Waspada Penyakit Berbahaya di Balik Sakit Kepala

Umumnya, sakit kepala mereda setelah minum obat antinyeri. Jika tak kunjung hilang, waspada ada penyakit penyakit berbahaya di baliknya.

Klikdokter.com, Jakarta Secara umum, sakit kepala dapat dikategorikan menjadi dua kelompok besar, yaitu sakit kepala primer dan sekunder. Sakit kepala primer terjadi tanpa adanya penyakit lain yang mendasari. Sedangkan sakit kepala sekunder umumnya timbul sebagai akibat dari kondisi medis lain yang dapat lebih serius.

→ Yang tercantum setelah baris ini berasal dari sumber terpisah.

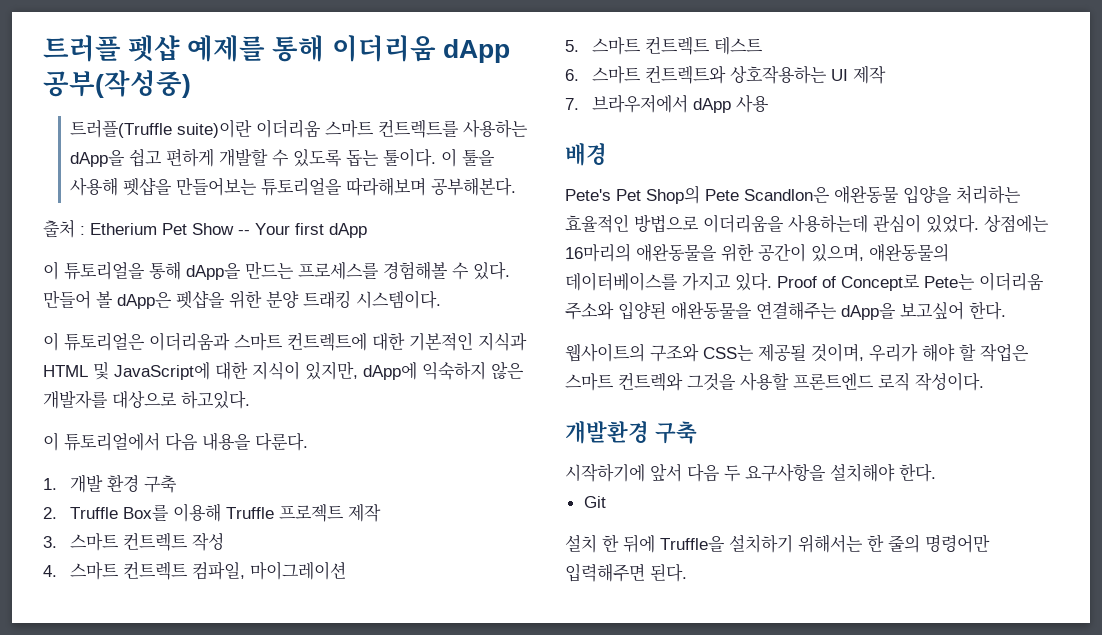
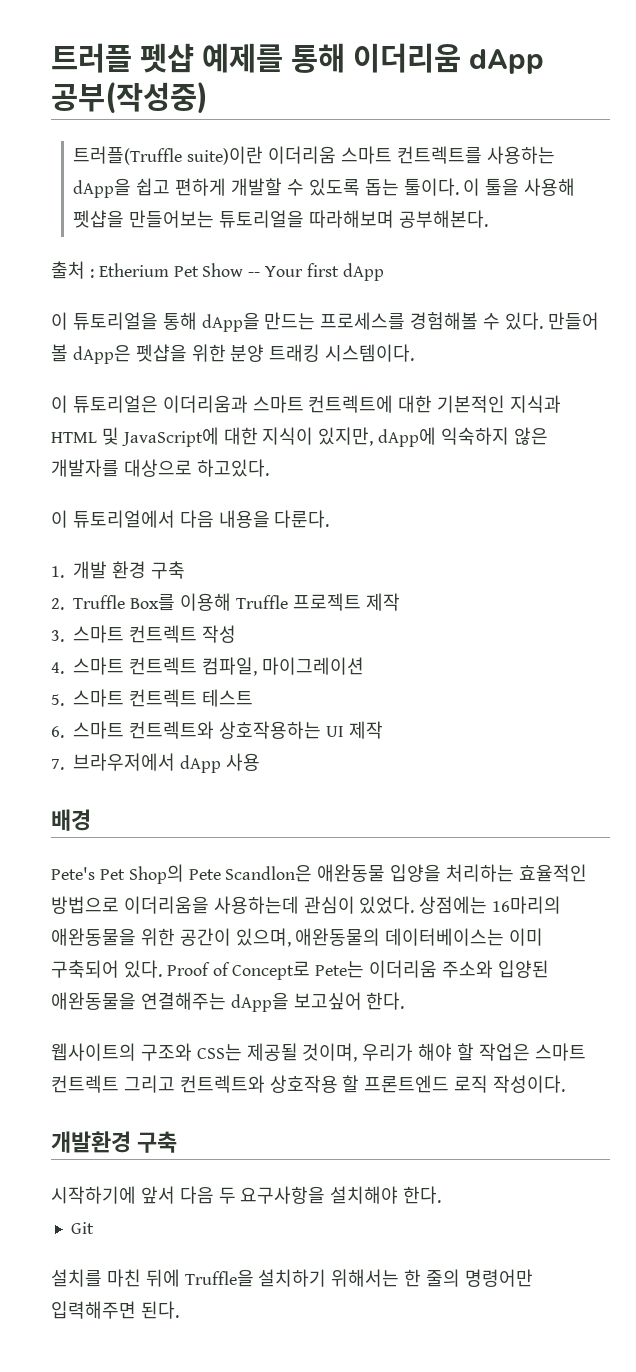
[565,272,731,291] 데이터베이스를 가지고 -> [385,928,544,946] [51,960,119,978] 데이터베이스는 이미 구축되어
[618,372,789,391] 컨트렉와 그것을 사용할 -> [51,1075,360,1093] 컨트렉트 그리고 컨트렉트와 상호작용 할
[565,534,619,553] 설치 한 -> [51,1269,141,1287] 설치를 마친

Pada sebagian besar kasus, sakit kepala yang terjadi adalah sakit kepala primer. Namun, sebagian kecil sakit kepala dapat menjadi pertanda beberapa kondisi yang lebih serius, seperti stroke, radang selaput otak, atau tumor otak.

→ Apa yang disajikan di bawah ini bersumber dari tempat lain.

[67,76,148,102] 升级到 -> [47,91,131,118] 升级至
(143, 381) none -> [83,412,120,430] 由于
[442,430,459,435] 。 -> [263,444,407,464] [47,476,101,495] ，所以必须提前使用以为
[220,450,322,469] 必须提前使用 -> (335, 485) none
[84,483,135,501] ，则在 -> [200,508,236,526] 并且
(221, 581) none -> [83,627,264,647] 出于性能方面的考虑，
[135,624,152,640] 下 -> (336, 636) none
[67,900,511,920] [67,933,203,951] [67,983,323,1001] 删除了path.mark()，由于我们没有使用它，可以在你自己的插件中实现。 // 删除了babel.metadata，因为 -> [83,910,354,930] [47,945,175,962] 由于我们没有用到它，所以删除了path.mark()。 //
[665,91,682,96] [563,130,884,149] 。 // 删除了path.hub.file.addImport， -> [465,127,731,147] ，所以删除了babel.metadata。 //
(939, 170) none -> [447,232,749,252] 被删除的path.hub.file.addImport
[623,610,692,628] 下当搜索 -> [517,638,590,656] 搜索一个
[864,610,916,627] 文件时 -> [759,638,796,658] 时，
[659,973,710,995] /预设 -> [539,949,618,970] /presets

Nyeri sakit kepala kemungkinan dapat memiliki penyakit lain bila memenuhi beberapa hal berikut:

  • Nyeri timbul secara tiba-tiba dan dirasakan sangat tidak tertahankan.
  • Nyeri tidak mereda sama sekali setelah mengonsumsi obat dan dirasakan semakin parah seiring dengan berjalannya waktu.
  • Nyeri timbul setelah seseorang mengalami cedera kepala berat.
  • Nyeri timbul secara tiba-tiba dan dipicu oleh perubahan postur, bersin, tertawa, atau pekerjaan berat.
  • Terdapat gejala lain yang dapat berhubungan dengan keluhan otak atau sistem persarafan, yang dapat mencakup kelemahan pada sisi tubuh tertentu, bicara pelo, kebingungan, hilang ingatan, atau letargi (rasa mengantuk yang berlebihan).
  • Terdapat beberapa keluhan tambahan seperti demam, leher yang kaku, bintik-bintik merah pada tubuh, gangguan penglihatan, nyeri pada rahang saat mengunyah, atau nyeri hebat dan kemerahan pada salah satu mata.

Bila Anda mengalami nyeri kepala yang disertai gejala di atas, sebaiknya berkonsultasilah apda dokter. Pemeriksaan yang tepat akan membantu Anda untuk mendapatkan penanganan yang tepat pula.